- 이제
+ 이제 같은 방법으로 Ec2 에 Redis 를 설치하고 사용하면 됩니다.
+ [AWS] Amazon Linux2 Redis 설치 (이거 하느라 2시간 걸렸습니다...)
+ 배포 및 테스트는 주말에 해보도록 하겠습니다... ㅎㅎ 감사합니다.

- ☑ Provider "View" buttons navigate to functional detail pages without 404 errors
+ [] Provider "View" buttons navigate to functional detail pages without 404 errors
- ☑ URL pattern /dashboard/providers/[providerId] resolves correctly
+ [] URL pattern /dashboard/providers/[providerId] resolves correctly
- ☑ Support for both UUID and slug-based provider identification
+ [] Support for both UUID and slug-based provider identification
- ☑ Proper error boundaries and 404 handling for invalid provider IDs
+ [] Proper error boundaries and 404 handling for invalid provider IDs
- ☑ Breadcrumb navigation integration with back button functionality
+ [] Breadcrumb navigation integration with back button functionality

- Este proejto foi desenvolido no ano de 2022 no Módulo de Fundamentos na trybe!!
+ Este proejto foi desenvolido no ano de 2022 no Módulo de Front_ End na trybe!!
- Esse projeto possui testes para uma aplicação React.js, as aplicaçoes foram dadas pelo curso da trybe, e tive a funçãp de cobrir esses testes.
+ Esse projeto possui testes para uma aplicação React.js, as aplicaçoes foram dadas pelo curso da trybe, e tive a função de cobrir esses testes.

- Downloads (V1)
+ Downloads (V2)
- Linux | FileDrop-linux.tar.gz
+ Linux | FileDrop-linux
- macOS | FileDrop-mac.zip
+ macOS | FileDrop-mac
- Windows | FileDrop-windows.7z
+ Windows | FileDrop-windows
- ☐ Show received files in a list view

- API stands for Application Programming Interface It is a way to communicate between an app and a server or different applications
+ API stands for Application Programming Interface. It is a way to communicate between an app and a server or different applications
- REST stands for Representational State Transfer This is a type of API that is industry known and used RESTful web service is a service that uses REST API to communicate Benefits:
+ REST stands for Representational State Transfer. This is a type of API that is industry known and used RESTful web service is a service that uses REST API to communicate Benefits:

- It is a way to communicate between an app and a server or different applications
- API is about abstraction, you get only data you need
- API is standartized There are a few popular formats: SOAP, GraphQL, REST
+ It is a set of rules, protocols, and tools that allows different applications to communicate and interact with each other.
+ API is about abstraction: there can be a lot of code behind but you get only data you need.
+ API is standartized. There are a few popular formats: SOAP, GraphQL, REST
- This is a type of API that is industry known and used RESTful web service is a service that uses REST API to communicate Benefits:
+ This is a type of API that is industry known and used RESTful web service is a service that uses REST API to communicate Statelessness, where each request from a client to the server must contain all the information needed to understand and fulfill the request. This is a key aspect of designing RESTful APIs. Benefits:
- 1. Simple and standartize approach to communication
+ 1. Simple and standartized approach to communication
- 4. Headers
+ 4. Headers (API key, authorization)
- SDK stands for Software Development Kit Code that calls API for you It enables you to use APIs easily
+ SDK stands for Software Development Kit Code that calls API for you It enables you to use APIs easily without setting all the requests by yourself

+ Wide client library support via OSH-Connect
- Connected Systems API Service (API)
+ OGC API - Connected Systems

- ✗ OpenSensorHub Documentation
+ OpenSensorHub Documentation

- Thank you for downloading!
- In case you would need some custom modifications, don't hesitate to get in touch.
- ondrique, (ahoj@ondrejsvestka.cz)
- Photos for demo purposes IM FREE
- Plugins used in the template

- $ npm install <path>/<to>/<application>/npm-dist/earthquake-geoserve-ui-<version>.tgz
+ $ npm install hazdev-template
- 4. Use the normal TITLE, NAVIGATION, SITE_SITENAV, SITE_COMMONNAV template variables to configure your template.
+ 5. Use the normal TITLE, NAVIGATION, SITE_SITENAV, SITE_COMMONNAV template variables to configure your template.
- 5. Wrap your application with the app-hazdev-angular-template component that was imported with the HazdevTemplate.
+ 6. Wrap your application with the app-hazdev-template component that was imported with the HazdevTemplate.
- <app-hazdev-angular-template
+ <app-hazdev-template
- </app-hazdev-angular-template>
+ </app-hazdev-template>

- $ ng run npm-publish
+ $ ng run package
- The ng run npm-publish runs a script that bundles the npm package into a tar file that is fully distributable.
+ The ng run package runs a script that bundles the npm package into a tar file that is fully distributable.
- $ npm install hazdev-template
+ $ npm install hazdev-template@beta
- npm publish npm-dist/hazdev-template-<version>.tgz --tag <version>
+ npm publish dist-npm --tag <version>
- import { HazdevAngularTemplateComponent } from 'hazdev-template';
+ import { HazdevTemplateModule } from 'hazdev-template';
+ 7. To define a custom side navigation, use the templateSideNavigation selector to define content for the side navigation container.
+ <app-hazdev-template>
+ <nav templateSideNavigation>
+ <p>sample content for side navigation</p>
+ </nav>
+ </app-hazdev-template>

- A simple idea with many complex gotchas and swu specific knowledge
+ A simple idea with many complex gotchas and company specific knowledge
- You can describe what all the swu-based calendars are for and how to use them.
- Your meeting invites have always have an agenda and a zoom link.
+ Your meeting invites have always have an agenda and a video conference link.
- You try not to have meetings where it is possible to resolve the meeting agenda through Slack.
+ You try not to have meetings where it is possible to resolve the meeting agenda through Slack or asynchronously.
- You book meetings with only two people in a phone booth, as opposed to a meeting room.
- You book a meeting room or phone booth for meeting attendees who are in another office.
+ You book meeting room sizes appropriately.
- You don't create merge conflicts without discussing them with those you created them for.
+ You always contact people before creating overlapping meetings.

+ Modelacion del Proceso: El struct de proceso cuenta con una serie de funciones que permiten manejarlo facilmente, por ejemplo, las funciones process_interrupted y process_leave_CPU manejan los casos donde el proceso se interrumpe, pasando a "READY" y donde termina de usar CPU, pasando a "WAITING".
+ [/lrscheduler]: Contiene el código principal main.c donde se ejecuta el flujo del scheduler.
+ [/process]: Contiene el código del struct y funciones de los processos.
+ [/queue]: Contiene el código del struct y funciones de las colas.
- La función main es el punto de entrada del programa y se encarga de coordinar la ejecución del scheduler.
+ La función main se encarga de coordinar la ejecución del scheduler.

#####

Brief
Would you copy out exactly the lines above that start at the one containing "- It is a way" and end at the one containing "- This is a", inclusive?

Solution below
- It is a way to communicate between an app and a server or different applications
- API is about abstraction, you get only data you need
- API is standartized There are a few popular formats: SOAP, GraphQL, REST
+ It is a set of rules, protocols, and tools that allows different applications to communicate and interact with each other.
+ API is about abstraction: there can be a lot of code behind but you get only data you need.
+ API is standartized. There are a few popular formats: SOAP, GraphQL, REST
- This is a type of API that is industry known and used RESTful web service is a service that uses REST API to communicate Benefits:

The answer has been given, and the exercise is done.